Mit einem Budget von zehn Millionen Euro immer noch beachtlich ausgestattet war die Verfilmung von Daniel Kehlmanns Roman Die Vermessung der Welt unter der Regie von Detlev Buck (Männerpension, Same Same But Different) – angesichts der exotischen Schauplätze und des Einsatzes von 3D-Technik erstaunlich bescheiden. Die Verfilmung des Kehlmann-Romans Ruhm musste sich da mit guten vier Millionen Euro begnügen. Im Herbst 2013 kam die israelische Produktion von Ari Folmans The Congress in die deutschen Kinos, an der die deutsche Produktionsfirma Pandora Film mitarbeitete. Mit Spannung wurde die Adaption von Charlotte Roches skandalumwittertem Buch Feuchtgebiete von David Wnendt erwartet. Aus dem Bereich des Arthouse kommen die Filme Die Wand des Österreichers Julian Pölsler und Aron Lehmanns Erstling Kohlhaas oder die Verhältnismäßigkeit der Mittel. Die Wand wird 2014 als offizieller Kandidat für Österreich ins Oscar-Rennen geschickt.

Das Erzählen als Thema

Die jeweiligen Vorlagen sind kein leichtes Material für eine filmische Adaption, denn sie sind sprachlich und erzählerisch ausgefeilt: Cloud Atlas ist eine Reise durch die Zeit anhand von sechs stilistisch und sprachlich auf die Periode zugeschnittenen Kurzgeschichten. Im Futurologischen Kongress, der Vorlage zu The Congress, amüsiert sich Stanisław Lem mit unzähligen Wortspielen über drogeninduzierten Wahn, Feuchtgebiete beschreibt genüsslich Körpersekrete, die man lieber nicht bildlich sehen möchte. Die Wand von Marlen Haushofer ist ein apokalyptisches Tagebuch und Heinrich von Kleists Michael Kohlhaas eine zwar auch heute sehr gut lesbare, uns aber immerhin 200 Jahre ferne Novelle.

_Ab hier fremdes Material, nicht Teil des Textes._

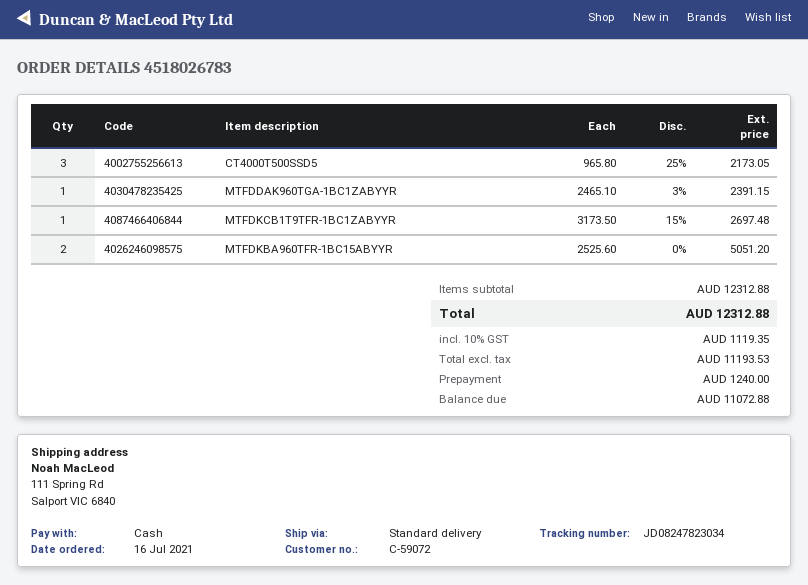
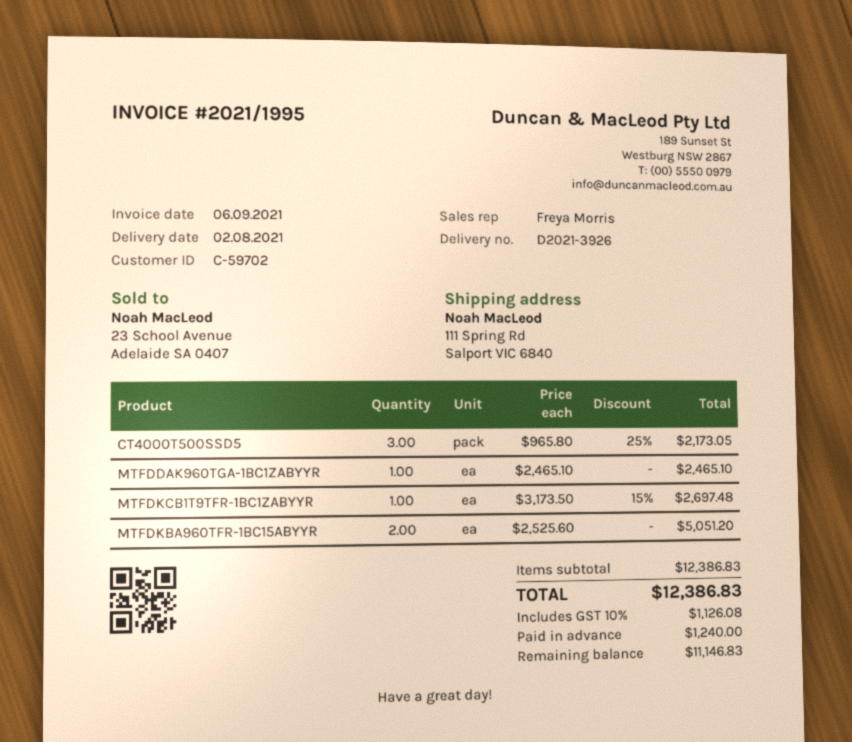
customer number: C-59072 -> C-59702
MTFDDAK960TGA-1BC1ZABYYR: 1 x 2465.10 - 3% = 2391.15 -> 1 x 2465.10 = 2465.10
subtotal: 12312.88 -> 12386.83
tax: 10% = 1119.35 -> 10% = 1126.08
total: 12312.88 -> 12386.83
balance: 11072.88 -> 11146.83

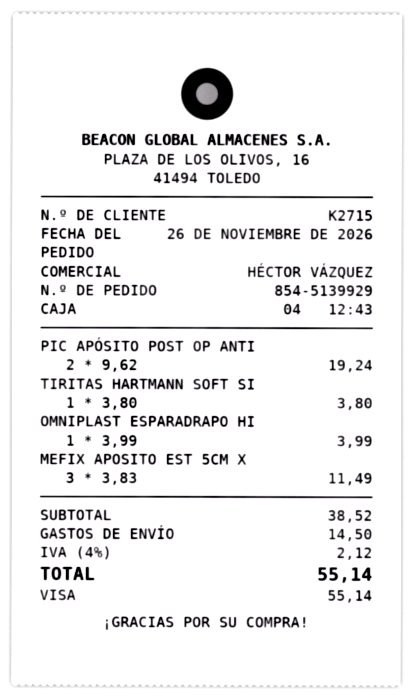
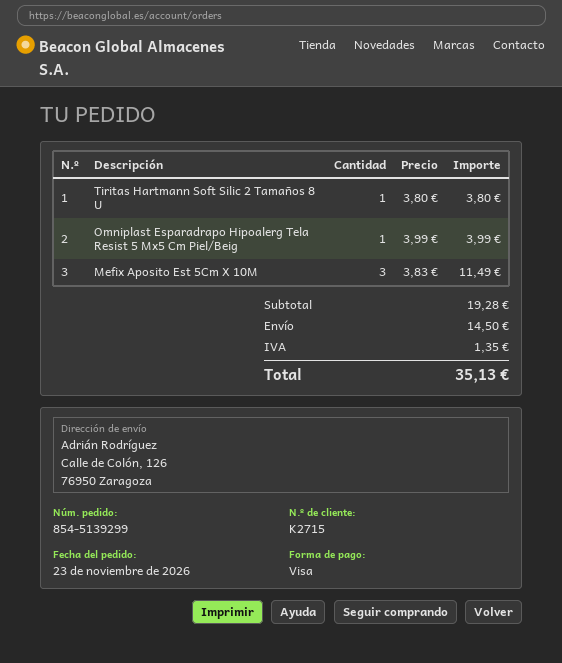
order number: 854-5139929 -> 854-5139299
order date: 2026-11-26 -> 2026-11-23
PIC APÓSITO POST OP ANTI: 2 x 9.62 = 19.24 -> none
subtotal: 38.52 -> 19.28
tax: 2.12 -> 1.35
total: 55.14 -> 35.13

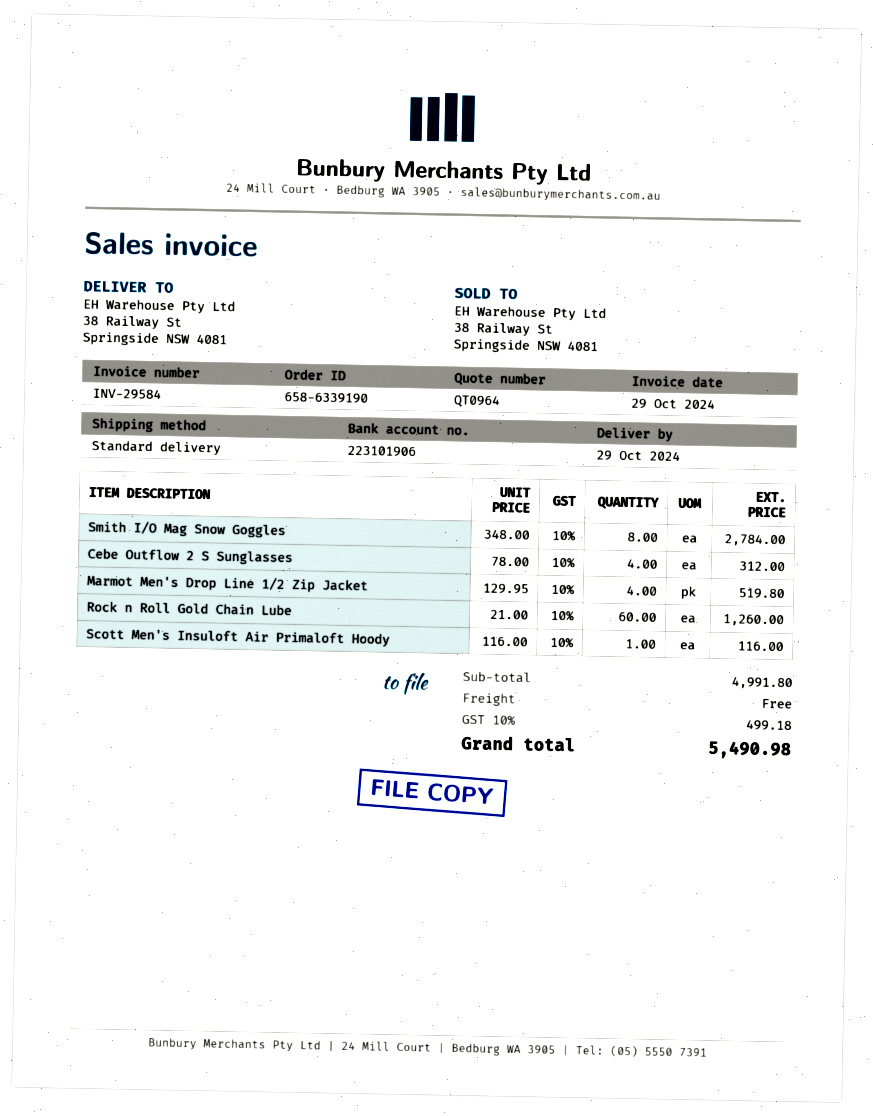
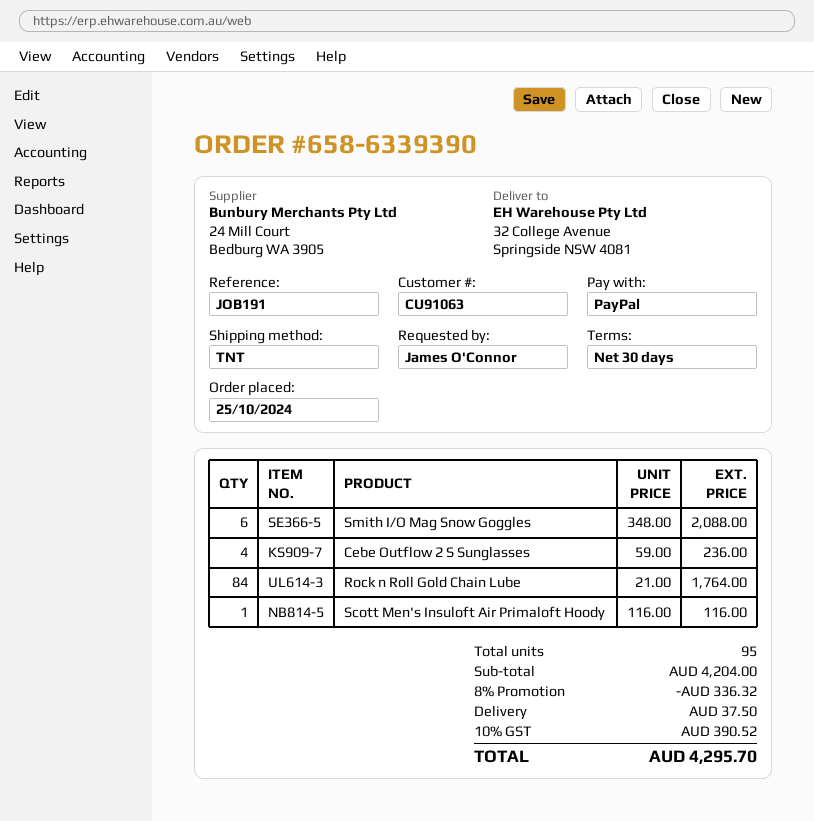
order number: 658-6339190 -> 658-6339390
shipping method: standard -> TNT
ship to: 38 Railway St, Springside NSW 4081 -> 32 College Avenue, Springside NSW 4081
Smith I/O Mag Snow Goggles: 8 x 348.00 = 2784.00 -> 6 x 348.00 = 2088.00
Cebe Outflow 2 S Sunglasses: 4 x 78.00 = 312.00 -> 4 x 59.00 = 236.00
Marmot Men's Drop Line 1/2 Zip Jacket: 4 x 129.95 = 519.80 -> none
Rock n Roll Gold Chain Lube: 60 x 21.00 = 1260.00 -> 84 x 21.00 = 1764.00
subtotal: 4991.80 -> 4204.00
discount: none -> 8% = 336.32
shipping: 0.00 -> 37.50
tax: 10% = 499.18 -> 10% = 390.52
total: 5490.98 -> 4295.70

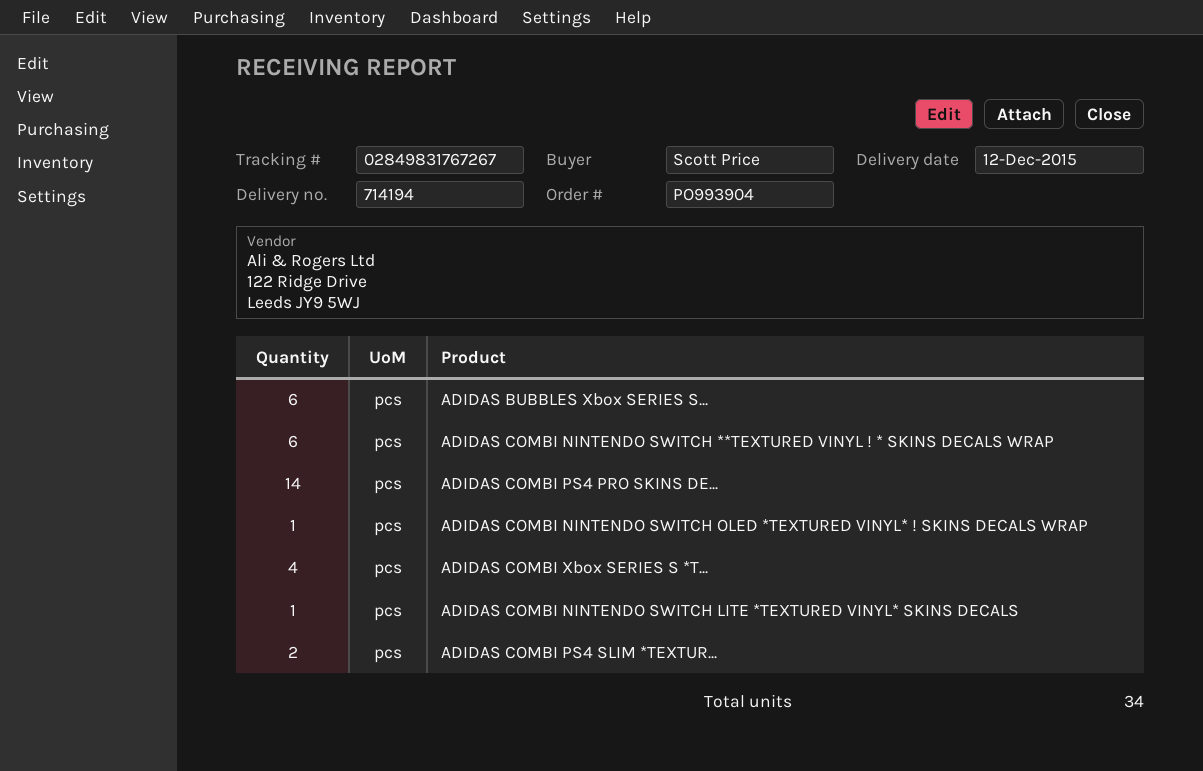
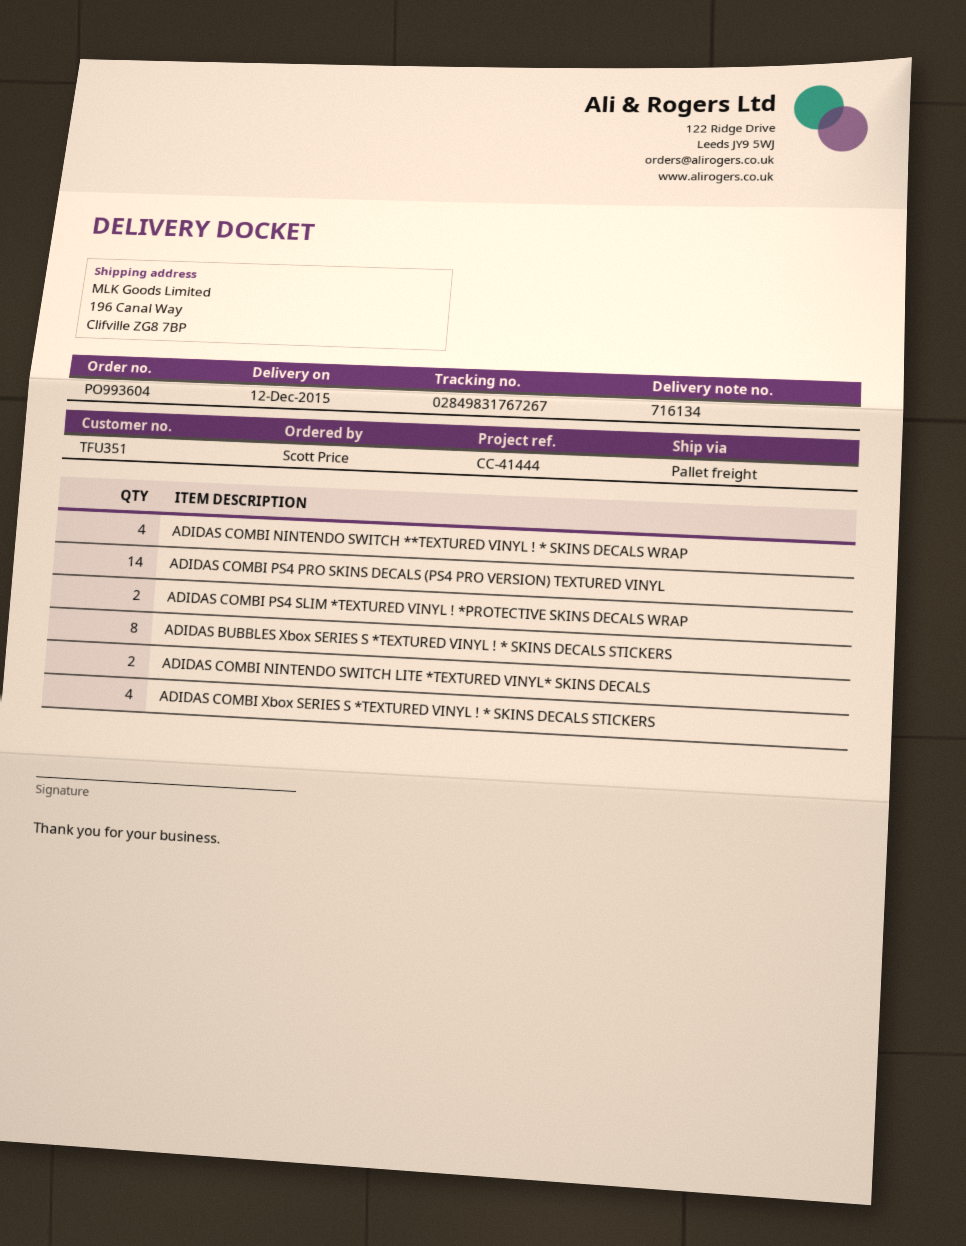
order number: PO993904 -> PO993604
delivery note number: 714194 -> 716134
ADIDAS BUBBLES Xbox SERIES S...: 6 -> 8
ADIDAS COMBI NINTENDO SWITCH **TEXTURED VINYL ! * SKINS DECALS WRAP: 6 -> 4
ADIDAS COMBI NINTENDO SWITCH OLED *TEXTURED VINYL* ! SKINS DECALS WRAP: 1 -> none
ADIDAS COMBI NINTENDO SWITCH LITE *TEXTURED VINYL* SKINS DECALS: 1 -> 2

Die gute Idee, die all diese Verfilmungen verfolgen, ist, die Grundidee der Vorlage zu erhalten – und im Zweifelsfall die Geschichte abzuändern. Thema des Romans Cloud Atlas sind Schicksalsfragen, die sich über die Menschheitsgeschichte erstrecken; im Film wurden diese historischen Verbindungen gezogen, indem Schauspieler für mehrere Rollen besetzt wurden. Die Wand wird allein von Martina Gedecks Stimme getragen, die Teile des Tagebuchs ihrer Figur vorliest, The Congress ist eine wahnwitzige Zukunftsvision der Medienindustrie, in Feuchtgebiete deuten rasante Fahrten über den menschlichen Körper nur das an, was im Roman so explizit ist. Die Vermessung der Welt konzentriert sich auf die Unmöglichkeit, wahres Genie zu kommunizieren und Kohlhaas schließlich ist eine Pseudodokumentation über den gescheiterten Versuch, die Novelle zu verfilmen – und gleichzeitig eine Liebeserklärung an die Macht des Erzählens.